Go through the entries and copy every line that has the string "points" in it.

########################################

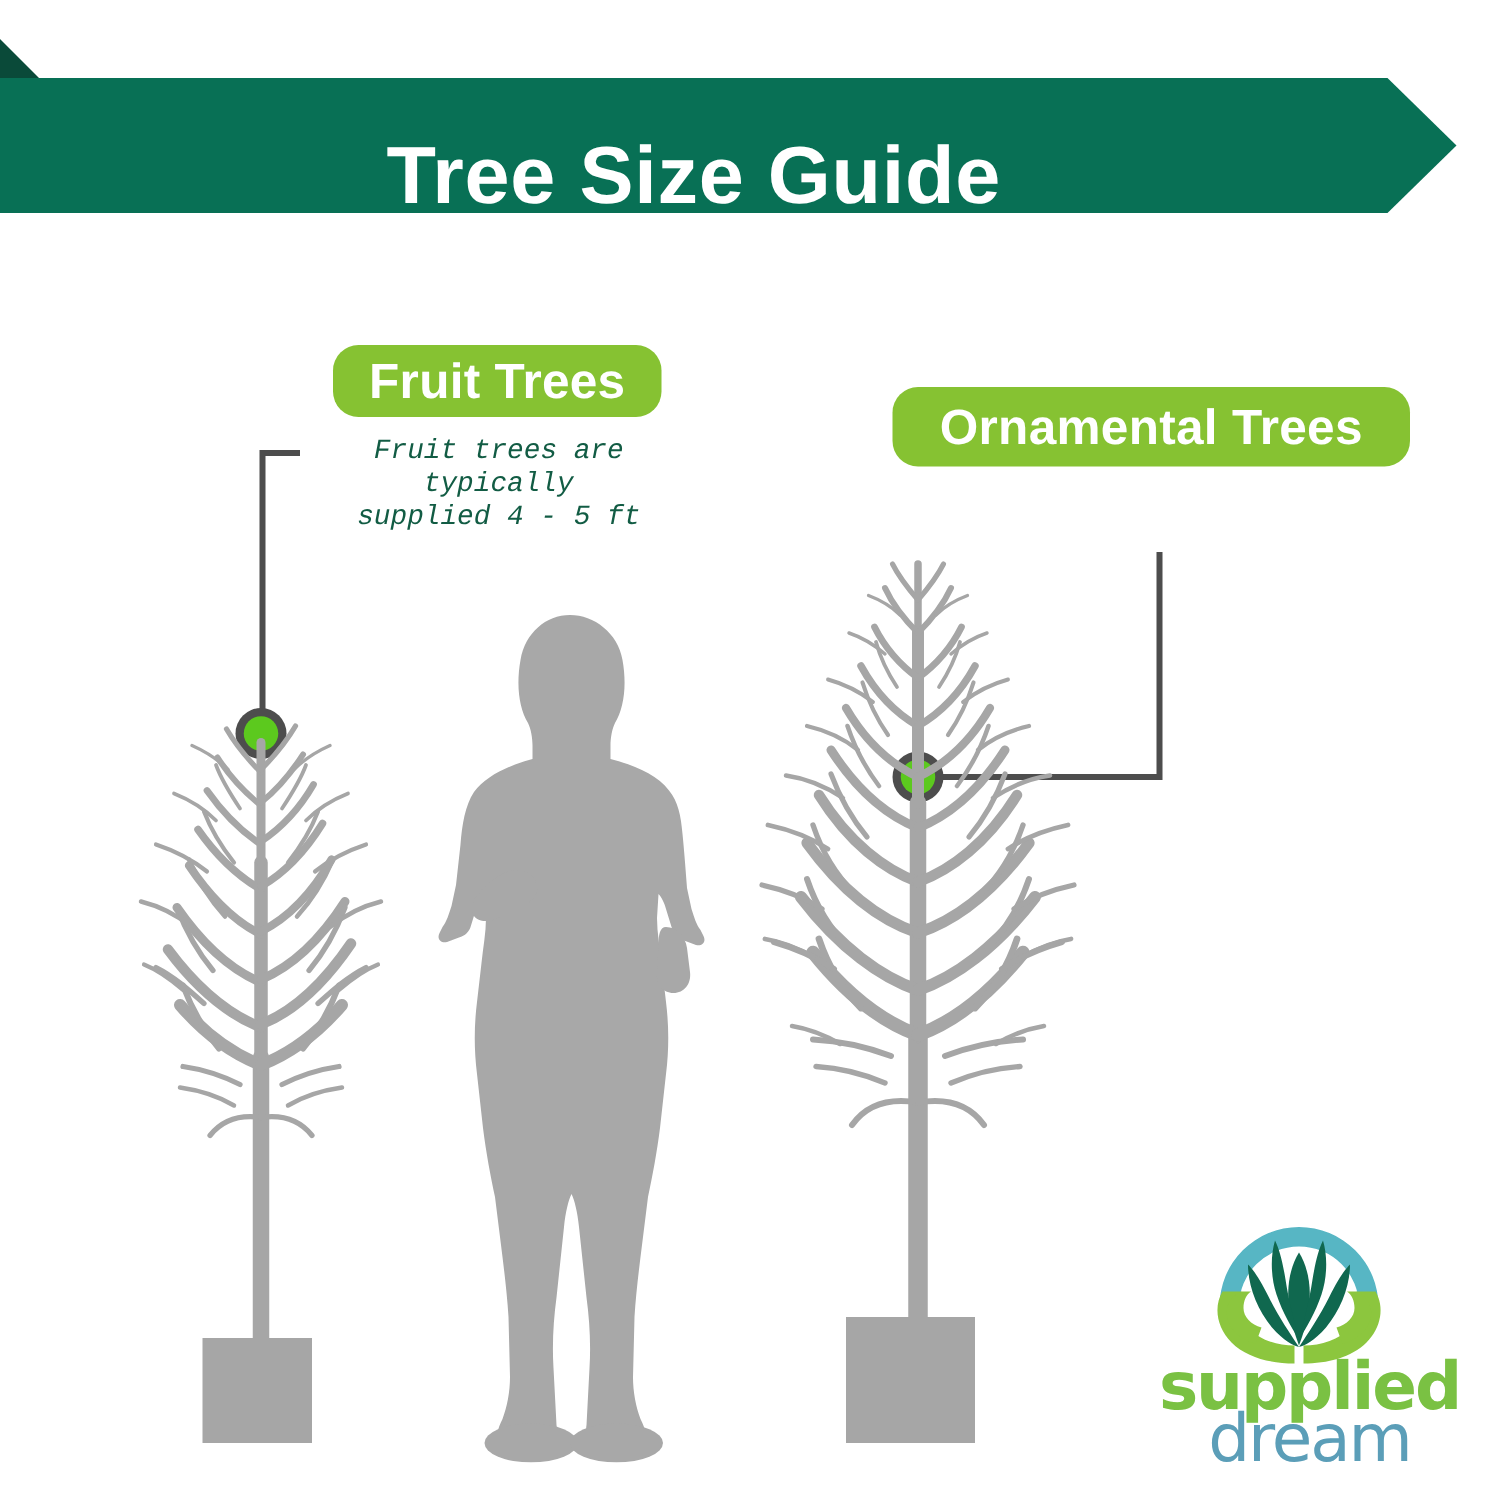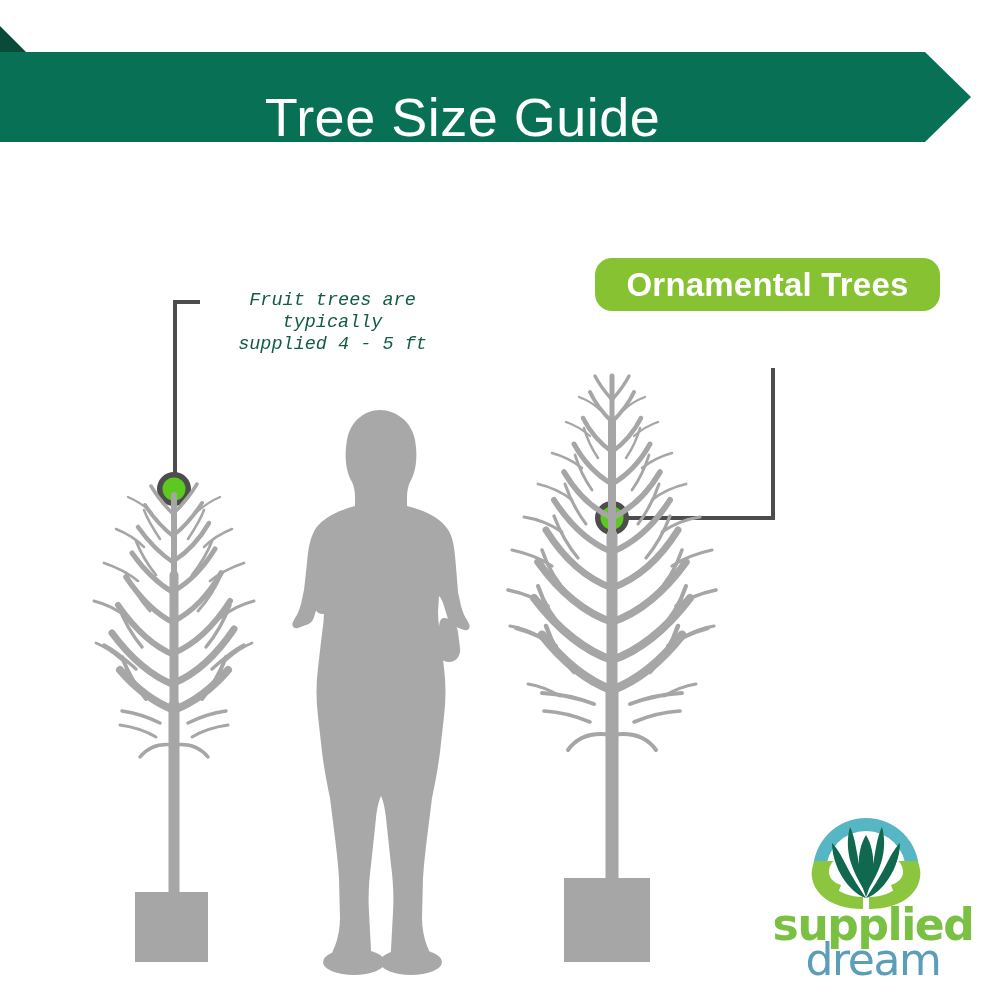--- a/index.html
+++ b/index.html
@@ -36,21 +36,21 @@
     position: absolute;
     left: 0;
     top: 52px;
     width: 925px;
     height: 90px;
     display: flex;
     align-items: center;
     justify-content: center;
     color: #ffffff;
     font-size: 54px;
-    font-weight: normal;
+    font-weight: bold;
     letter-spacing: 0.5px;
     line-height: 1;
     font-family: "Liberation Sans", sans-serif;
   }
 
   
   .pill {
     position: absolute;
     display: flex;
     align-items: center;
@@ -165,20 +165,21 @@
 <div class="stage">
 
   <div class="banner-wrap">
     <svg class="banner-svg" width="1000" height="140" viewBox="0 0 1000 140">
       <polygon points="0,6 26,32 0,32" fill="#0a4a39"></polygon>
       <polygon points="0,32 925,32 971,77 925,122 0,122" fill="#087055"></polygon>
     </svg>
     <div class="banner-title">Tree Size Guide</div>
   </div>
 
+  <div class="pill" id="pill-fruit">Fruit Trees</div>
 
   <div class="pill" id="pill-ornamental">Ornamental Trees</div>
 
   <div class="caption" id="caption-fruit">Fruit trees are typically
 supplied 4 - 5 ft</div>
 
 
   <svg class="pointer-svg" viewBox="0 0 1000 1000">
 
     <path d="M200,302 L175,302 L175,488" fill="none" stroke="#4d4d4d" stroke-width="4"></path>

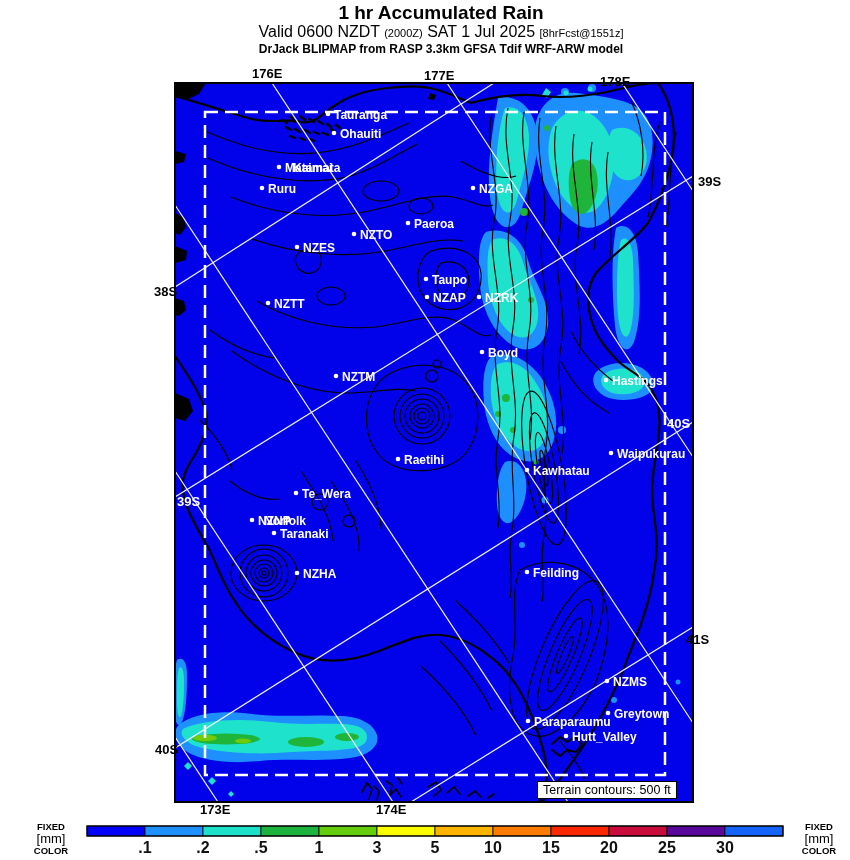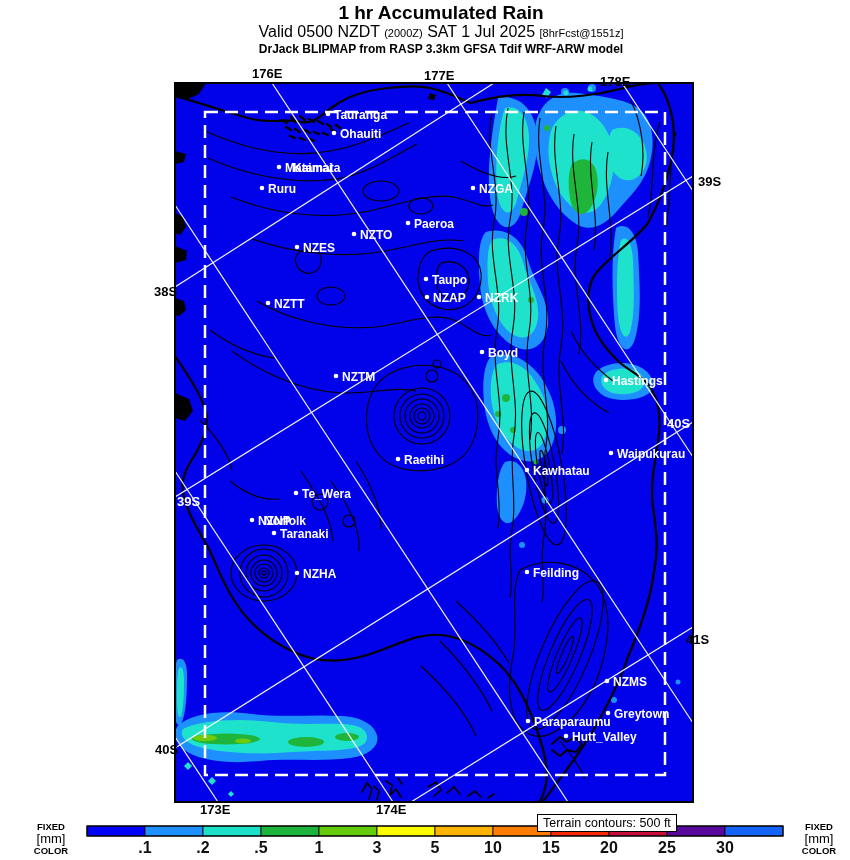--- a/index.html
+++ b/index.html
@@ -9,31 +9,31 @@
   .t1{font-size:19px;font-weight:bold;line-height:21px;}
   .t2{font-size:16px;line-height:18px;}
   .t2 .small{font-size:11px;}
   .t3{font-size:12px;font-weight:bold;line-height:14px;}
   svg text{font-family:"Liberation Sans",sans-serif;}
   .site-label{font-size:12px;font-weight:bold;fill:#ffffff;}
   .grid-label{font-size:13px;font-weight:bold;}
   .tick-label{font-size:16px;font-weight:bold;fill:#111;}
   .cap-sm{font-size:9.5px;font-weight:bold;fill:#000;}
   .cap-md{font-size:13px;fill:#000;}
-  .terrain-note{position:absolute;left:537px;top:814px;background:#fff;border:1px solid #000;
+  .terrain-note{position:absolute;left:537px;top:781px;background:#fff;border:1px solid #000;
         font-size:12.5px;color:#000;padding:0 5px;line-height:16px;white-space:nowrap;}
 </style>
 </head>
 <body>
 
 <div class="page">
 
   <div class="titles">
     <div class="t1">1 hr Accumulated Rain</div>
-    <div class="t2"><span>Valid 0500 NZDT</span> <span class="small">(2000Z)</span> <span>SAT 1 Jul 2025</span> <span class="small">[8hrFcst@1551z]</span></div>
+    <div class="t2"><span>Valid 0600 NZDT</span> <span class="small">(2000Z)</span> <span>SAT 1 Jul 2025</span> <span class="small">[8hrFcst@1551z]</span></div>
     <div class="t3">DrJack BLIPMAP from RASP 3.3km GFSA Tdif WRF-ARW model</div>
   </div>
 
   <svg id="mapsvg" width="850" height="860" viewBox="0 0 850 860" style="position:absolute;left:0;top:0;">
     <defs>
       <clipPath id="mapclip">
           <rect x="175" y="83" width="518" height="719"></rect>
         </clipPath>
     </defs>
 

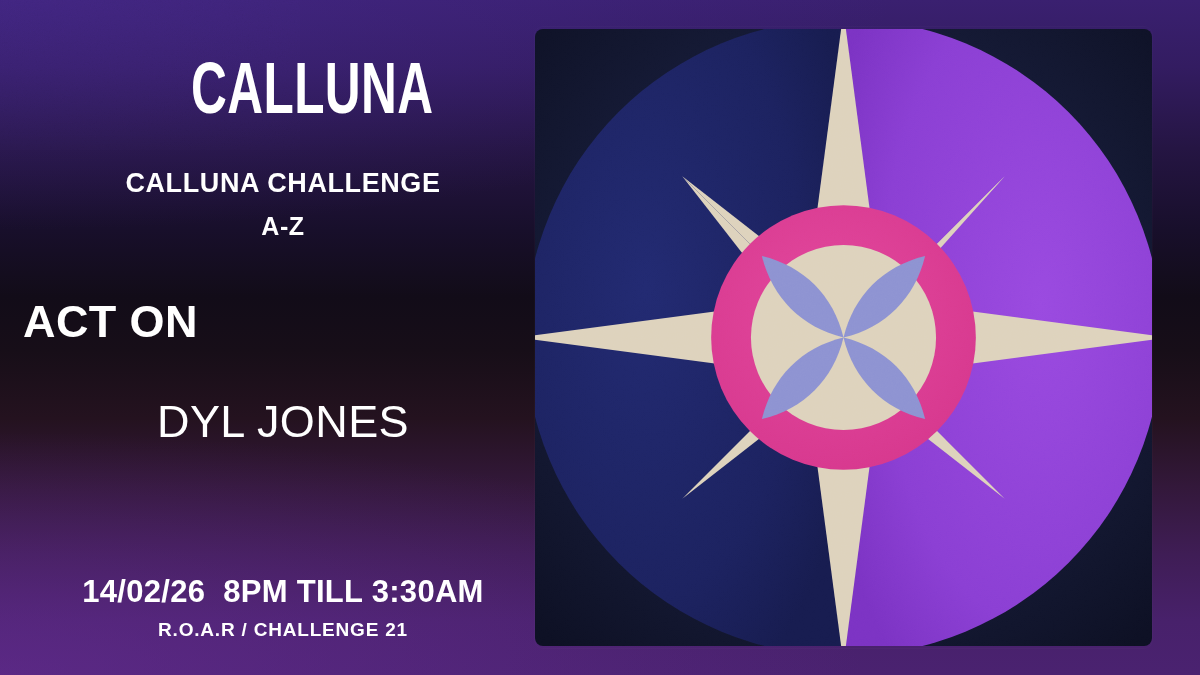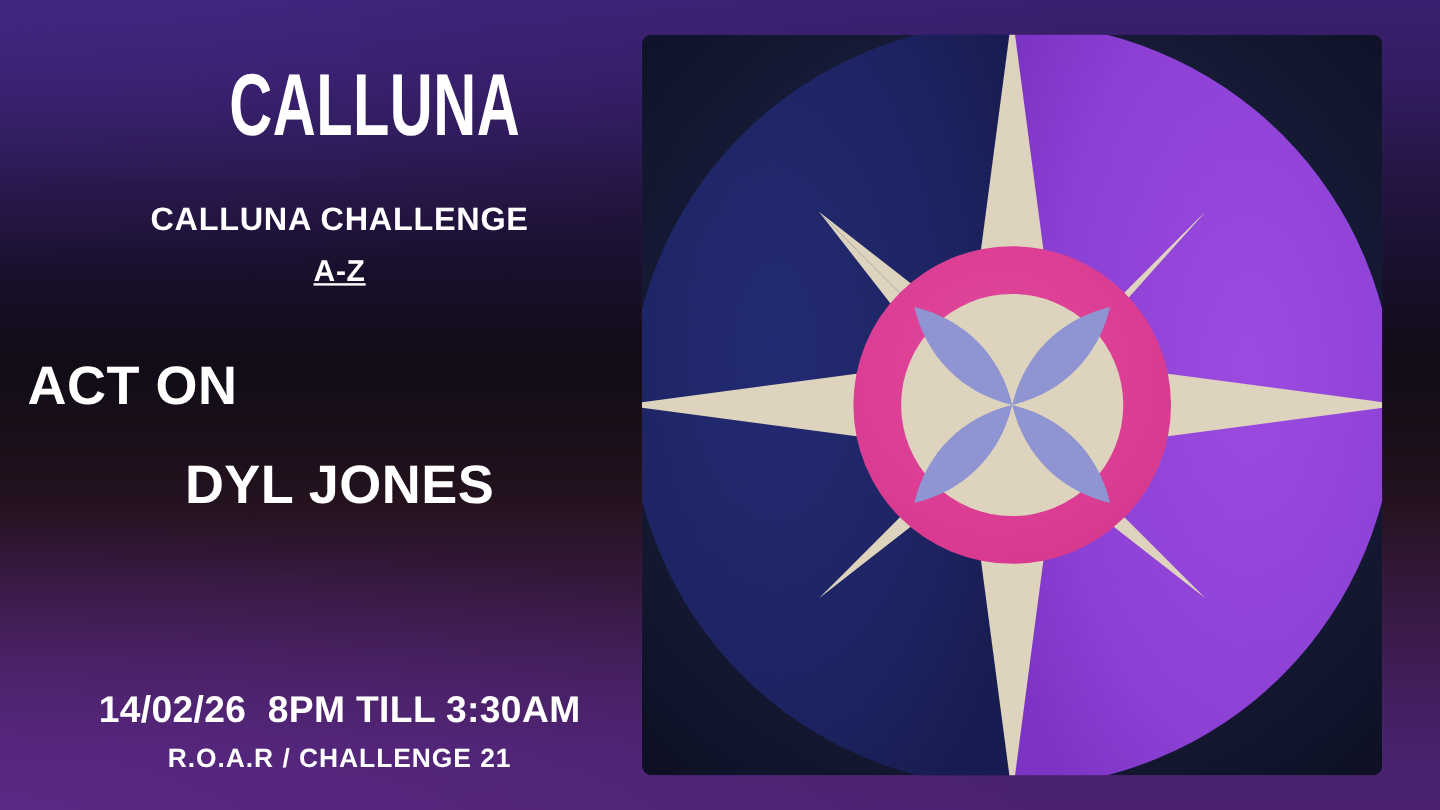--- a/index.html
+++ b/index.html
@@ -76,56 +76,55 @@
     color:#fff;
   }
   .az{
     position:absolute;
     left:0; top:212px; width:520px;
     text-align:center;
     font-size:25px;
     font-weight:700;
     letter-spacing:0.6px;
     color:#fff;
-    text-decoration:underline;
   }
 
   .act1{
     position:absolute;
     left:0; top:296px; width:520px;
     font-size:45px;
     font-weight:700;
     letter-spacing:0.4px;
     color:#fff;
   }
   .act2{
     position:absolute;
-    left:0; top:378px; width:520px;
+    left:0; top:396px; width:520px;
     text-align:center;
     font-size:45px;
-    font-weight:700;
+    font-weight:400;
     letter-spacing:0.4px;
     color:#fff;
   }
 
   .datetime{
     position:absolute;
     left:0; top:574px; width:520px;
     text-align:center;
     font-size:31px;
     font-weight:700;
     letter-spacing:0.3px;
     color:#fff;
     white-space:pre;
   }
   .venue{
     position:absolute;
     left:0; top:619px; width:520px;
     text-align:center;
-    font-size:22px;
+    font-size:19px;
     font-weight:700;
     letter-spacing:0.8px;
     color:#fff;
   }
 
   
   .artwrap{
     position:absolute;
     left:535px; top:27px;
     width:617px; height:621px;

########################################

| THE COMPLETED TASK |
       <polygon points="0,6 26,32 0,32" fill="#0a4a39"></polygon>
       <polygon points="0,32 925,32 971,77 925,122 0,122" fill="#087055"></polygon>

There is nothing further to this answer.